Malls also enhance opportunities for social gathering and consumption of leisure (Stobart et al., 2007), which is associated with images of middle-class modernity where the middle class do not only consume physical goods. Such middle-class tendencies may be copied by low-income groups. As such, malls offer opportunity for both symbolic and non-symbolic consumption for all: low-income and middle-income. How then is this achieved, particularly in a neoliberal SSA city, like Accra? We find answers in the study’s two-handle theoretical frame, namely, malls as ‘glamorous locus of consumption’ and ‘artefacts of globalization’.
Firstly, Logemann (2009) argues that in western societies, malls became a central focus for mass consumption with important differing spatial implications, on both sides of the Atlantic, after WWII. Goss (1993: 32) argues that ‘[mall’s] floorplan exerts strong centripetal tendencies, and the shopper is drawn further into… fantasy by tantalizing glimpses of attractive… features, … into colourful and well-lit consumption wonderland’. That is, a new consumption culture was born through the ‘magic of the mall’ which seduces consumers to spend. Further, Trevinal (2013: 32) contends that ‘shopping mall is a locus for particular experiences, a territory that… proposes social and symbolic dimensions’ while Firat and Venkatesh (1995: 251) argue, on the basis of Debord (1983), that ‘[i]n… [postmodern] markets, ordinary gestures and activities… are pre-packaged as glamorous and seductive; [and] commodities come complete with preordained roles and lifestyles’. Therefore, reading Goss, Firat and Venkatesh, Logemann and Trevinal lead us to conclude that malls are a ‘glamorous locus of consumption’.
Secondly, since shopping malls were first developed, they have assumed an important part of contemporary urban development (Harvey, 1989) and global flows (Salcedo, 2003) because they offer access to basic commodities, space for cross-class social interactions, recreation and jobs (Stillerman and Salcedo, 2012).

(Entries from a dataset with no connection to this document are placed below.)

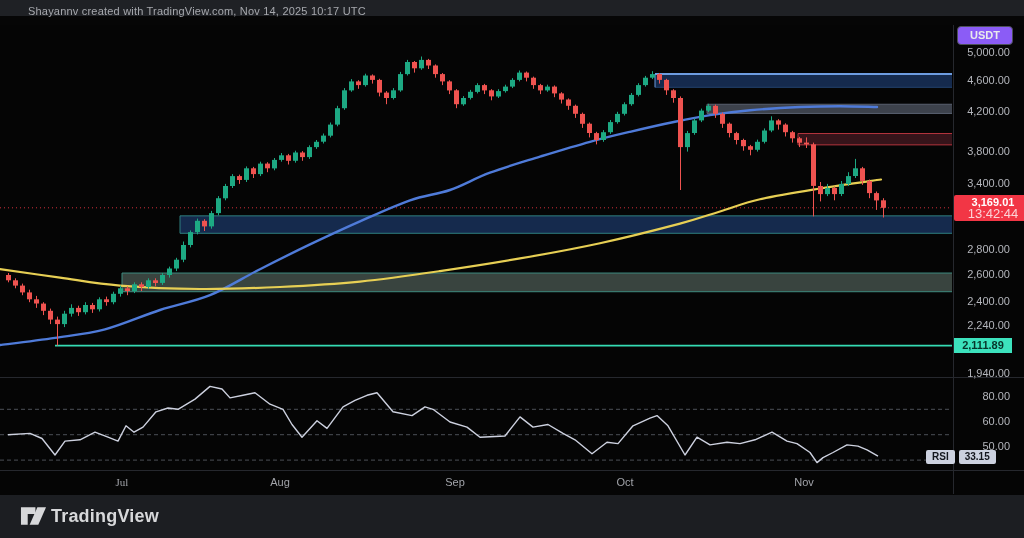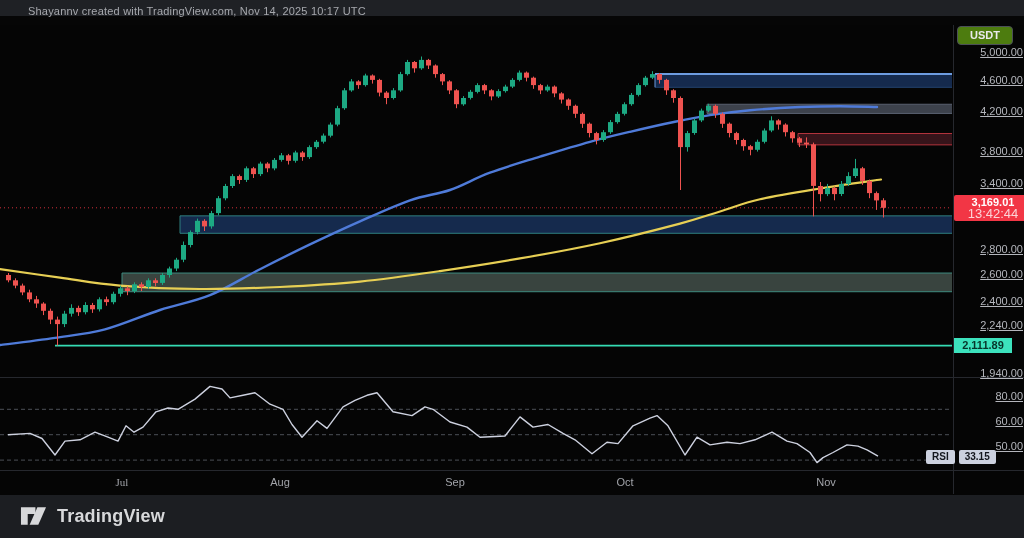--- a/index.html
+++ b/index.html
@@ -4,35 +4,35 @@
 <style>
   html,body{margin:0;padding:0;background:#131417;}
   .app{position:relative;width:1024px;height:538px;background:#060606;overflow:hidden;
        font-family:"Liberation Sans",sans-serif;-webkit-font-smoothing:antialiased;}
   .topbar{position:absolute;left:0;top:0;width:1024px;height:16px;background:#1f2125;}
   .attribution{position:absolute;left:28px;top:5px;font-size:11px;color:#a6a8ad;letter-spacing:.2px;}
   .chart-svg{position:absolute;left:0;top:0;}
   .v-divider{position:absolute;left:953px;top:25px;width:1px;height:469px;background:#26282e;}
   .h-divider{position:absolute;left:0;width:1024px;height:1px;background:#26282e;}
   .usdt-btn{position:absolute;left:957px;top:26px;width:54px;height:17px;line-height:17px;
-    text-align:center;font-size:11px;font-weight:bold;color:#e9eaec;background:#4d7c0f;
+    text-align:center;font-size:11px;font-weight:bold;color:#e9eaec;background:#8b5cf6;
     border:1px solid #4c5058;border-radius:4px;cursor:pointer;}
-  .tick{position:absolute;right:1px;width:80px;text-align:right;font-size:11px;color:#b4b6bc;text-decoration:underline;}
+  .tick{position:absolute;right:14px;width:80px;text-align:right;font-size:11px;color:#b4b6bc;}
   .month{position:absolute;top:476px;font-size:11px;color:#a2a4aa;transform:translateX(-50%);}
   .price-label{position:absolute;left:954px;width:78px;background:#f23645;border-radius:2px;
     text-align:center;padding:1px 0 2px 0;z-index:3;}
   .price-label .p{font-size:11px;font-weight:bold;color:#fff;line-height:13px;}
   .price-label .c{font-size:13px;color:rgba(255,255,255,.78);line-height:10px;}
   .level-label{position:absolute;left:954px;width:58px;height:15px;line-height:15px;background:#3ce2bd;
     border-radius:0;text-align:center;font-size:11px;font-weight:bold;color:#07342a;z-index:2;}
   .rsi-badges{position:absolute;top:450px;left:926px;display:flex;gap:4px;z-index:3;align-items:center;}
   .badge{background:#ccd1df;color:#14171e;font-size:10px;font-weight:bold;border-radius:2px;
     padding:1px 6px;line-height:12px;}
   .footer{position:absolute;left:0;top:495px;width:1024px;height:43px;background:#1c1e22;}
-  .brand{position:absolute;left:20px;top:8px;display:flex;align-items:center;gap:10px;cursor:pointer;}
+  .brand{position:absolute;left:20px;top:8px;display:flex;align-items:center;gap:4px;cursor:pointer;}
   .brand-text{font-size:18px;font-weight:bold;color:#d7d8da;letter-spacing:.2px;}
 </style>
 </head>
 <body>
 
 <div class="app">
 
   <div class="topbar">
     <div class="attribution">Shayannv created with TradingView.com, Nov 14, 2025 10:17 UTC</div>
   </div>
@@ -343,21 +343,21 @@
   <div id="rsi-ticks">
       <div class="tick" style="top: 389.6px;">80.00</div>
       <div class="tick" style="top: 415px;">60.00</div>
       <div class="tick" style="top: 440.4px;">50.00</div>
     </div>
   <div id="months">
       <div class="month" style="left: 122px; font-family: Liberation Serif, serif;">Jul</div>
       <div class="month" style="left: 280px;">Aug</div>
       <div class="month" style="left: 455px;">Sep</div>
       <div class="month" style="left: 625px;">Oct</div>
-      <div class="month" style="left: 826px;">Nov</div>
+      <div class="month" style="left: 804px;">Nov</div>
     </div>
 
   <div class="price-label" id="price-label" style="top: 194.828px;">
     <div class="p">3,169.01</div>
     <div class="c">13:42:44</div>
   </div>
 
   <div class="level-label" id="level-label" style="top: 337.569px;">2,111.89</div>
 
   <div class="rsi-badges">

Also, through the media, malls are used to project modernity by investors, developers and politicians (Murillo, 2012).
During the globalization era, malls have sprung up in several Southern cities from Asia to Latin America to Africa. Indeed, the global South now houses both the world's biggest mall by total area (Dubai Mall) and gross leasable area (South China Mall) (Eduful, 2019a). As such, De Mattos (1999) notes that malls have become ‘artefacts of globalization’ for two reasons. First, they are generally seen as quintessential ‘globalized spaces’ in which ‘tendencies of homogenization and segregation of consumption are expressed’ (Salcedo, 2003: 1084). This notwithstanding, in South Africa, Heer (2017: 109) notes that malls are sites of ‘boundary crossing’, allowing different social classes to cross socio-cultural boundaries and relate with each other on account of ‘shopping solidarity’. Second, malls have been carried across the world through global flows. On that score, mall forms and consumption practices bear semblance to each other irrespective of the locale: North or South. This study’s theoretical contribution, articulated in the discussion section, draws from these perspectives.
Methodology
Descriptive statistics on survey respondents broken down by mall.

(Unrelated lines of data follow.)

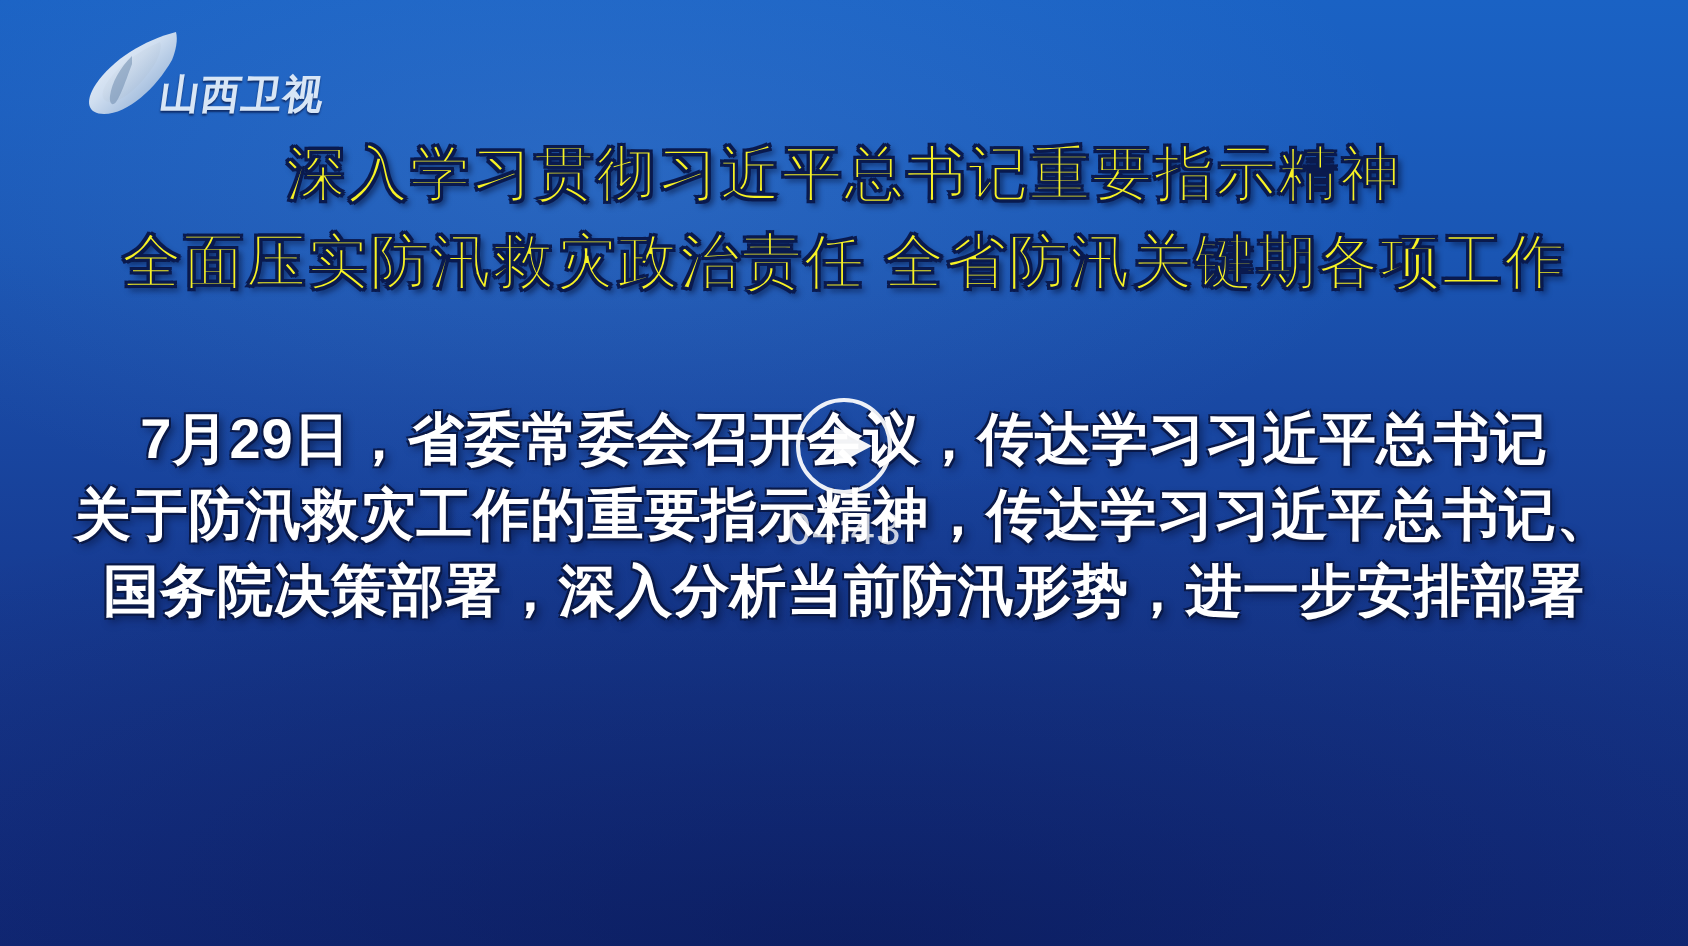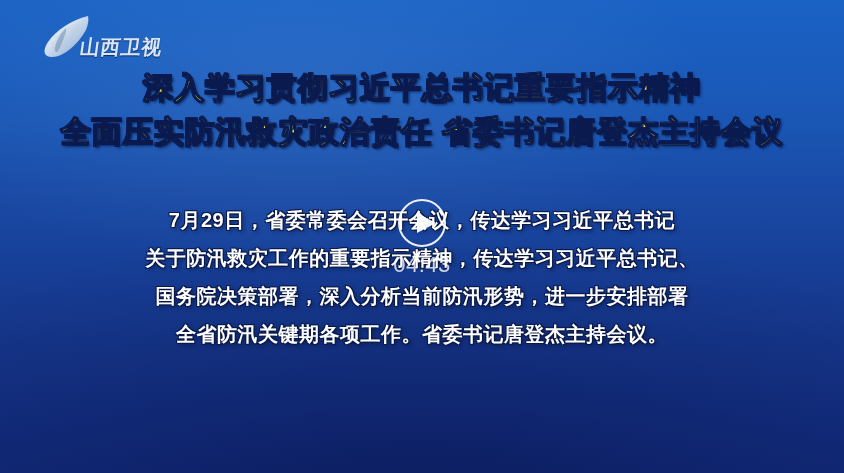--- a/index.html
+++ b/index.html
@@ -67,21 +67,21 @@
   
   .headline {
     position: absolute;
     left: 0;
     right: 0;
     top: 66px;
     text-align: center;
   }
   .headline-line {
     font-size: 30px;
-    font-weight: bold;
+    font-weight: normal;
     line-height: 44px;
     letter-spacing: 1px;
     color: #f7f224;
     white-space: nowrap;
     -webkit-text-stroke: 1.2px #0a1a4e;
     text-shadow:
        1px  1px 0 #0a1a4e,
       -1px  1px 0 #0a1a4e,
        1px -1px 0 #0a1a4e,
       -1px -1px 0 #0a1a4e,
@@ -90,21 +90,21 @@
 
   
   .body-block {
     position: absolute;
     left: 0;
     right: 0;
     top: 201px;
     text-align: center;
   }
   .body-line {
-    font-size: 20px;
+    font-size: 28px;
     font-weight: bold;
     line-height: 38px;
     letter-spacing: 0.5px;
     color: #ffffff;
     white-space: nowrap;
     text-shadow:
        1px  1px 0 rgba(9,24,70,0.95),
       -1px  1px 0 rgba(9,24,70,0.95),
        1px -1px 0 rgba(9,24,70,0.95),
       -1px -1px 0 rgba(9,24,70,0.95),
@@ -166,28 +166,27 @@
       </defs>
       <path d="M52 4 C36 8 20 18 12 30 C6 39 8 45 16 45 C28 45 42 32 50 18 C52 13 53 8 52 4 Z" fill="url(#leafGrad)"></path>
       <path d="M44 9 C32 14 22 22 17 30 C14 35 15 39 19 39 C26 39 36 29 42 19 C44 15 45 11 44 9 Z" fill="url(#leafGrad2)" opacity="0.55"></path>
       <path d="M30 16 C24 22 20 29 19 36 C18.6 39.5 20 41 21.6 39.5 C24 37 27 28 30 20 Z" fill="#6f8dae" opacity="0.55"></path>
     </svg>
     <div class="logo-word">山西卫视</div>
   </div>
 
   <div class="headline">
     <div class="headline-line">深入学习贯彻习近平总书记重要指示精神</div>
-    <div class="headline-line">全面压实防汛救灾政治责任  省委书记唐登杰主持会议</div>
+    <div class="headline-line">全面压实防汛救灾政治责任  全省防汛关键期各项工作</div>
   </div>
 
   <div class="body-block">
     <div class="body-line">7月29日，省委常委会召开会议，传达学习习近平总书记</div>
     <div class="body-line">关于防汛救灾工作的重要指示精神，传达学习习近平总书记、</div>
     <div class="body-line">国务院决策部署，深入分析当前防汛形势，进一步安排部署</div>
-    <div class="body-line">全省防汛关键期各项工作。省委书记唐登杰主持会议。</div>
   </div>
 
   <div class="play-button">
     <div class="play-triangle"></div>
   </div>
   <div class="play-time">04:43</div>
 
 </div>
 
 </body></html>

Quantitative data analysis used descriptive statistics, averaging and tallying. Thematic content analysis was used to analyse qualitative data: responses from interviews and survey were manually analysed to check recurrent themes. Those from people seen as low-income and middle-income were isolated to identify similarities and dissimilarities. Inferences and conclusions were drawn between perspectives of low-income and middle-income groups. As such, customer interviews, except the middle-class couple, and shop staff are classified as low-income, while other interviewees and shop managers/owners are classified as middle-income. Core questions on modernity and consumption were asked: What is your understanding of modernity? Does the presence of malls make Accra a modern city? How do you think malls project modernity in Accra? Which attribute of the mall (architecture, merchandize or international brands) project modernity in Accra and why?
Findings and Discussion
Most research participants construe modernity as ‘something new, efficient and relevant to contemporary living’, indicating some similitude of Western modernity and Accra modernity. Yet, a sense prevails that modernity also means what mimics western models. In turn, these relate to consumption, where most participants view malls as places of newness and efficiency while recreation, items that were previously obtainable only through overseas travels, glamour and (social) networking are easily accessed. Hence, Accra’s malls represent new nodes and offer new norms of consumption culture. As such, we isolate two inter-related and interdependent key findings to further explore. First, malls offer not only shopping spaces but also multiple functions: recreation, social networking, symbolic consumption, etc., especially for middle-income and, to some extent, low-income groups. Second, architecture, merchandize and international brands work together to frame malls as modern and consequently project the city as modern.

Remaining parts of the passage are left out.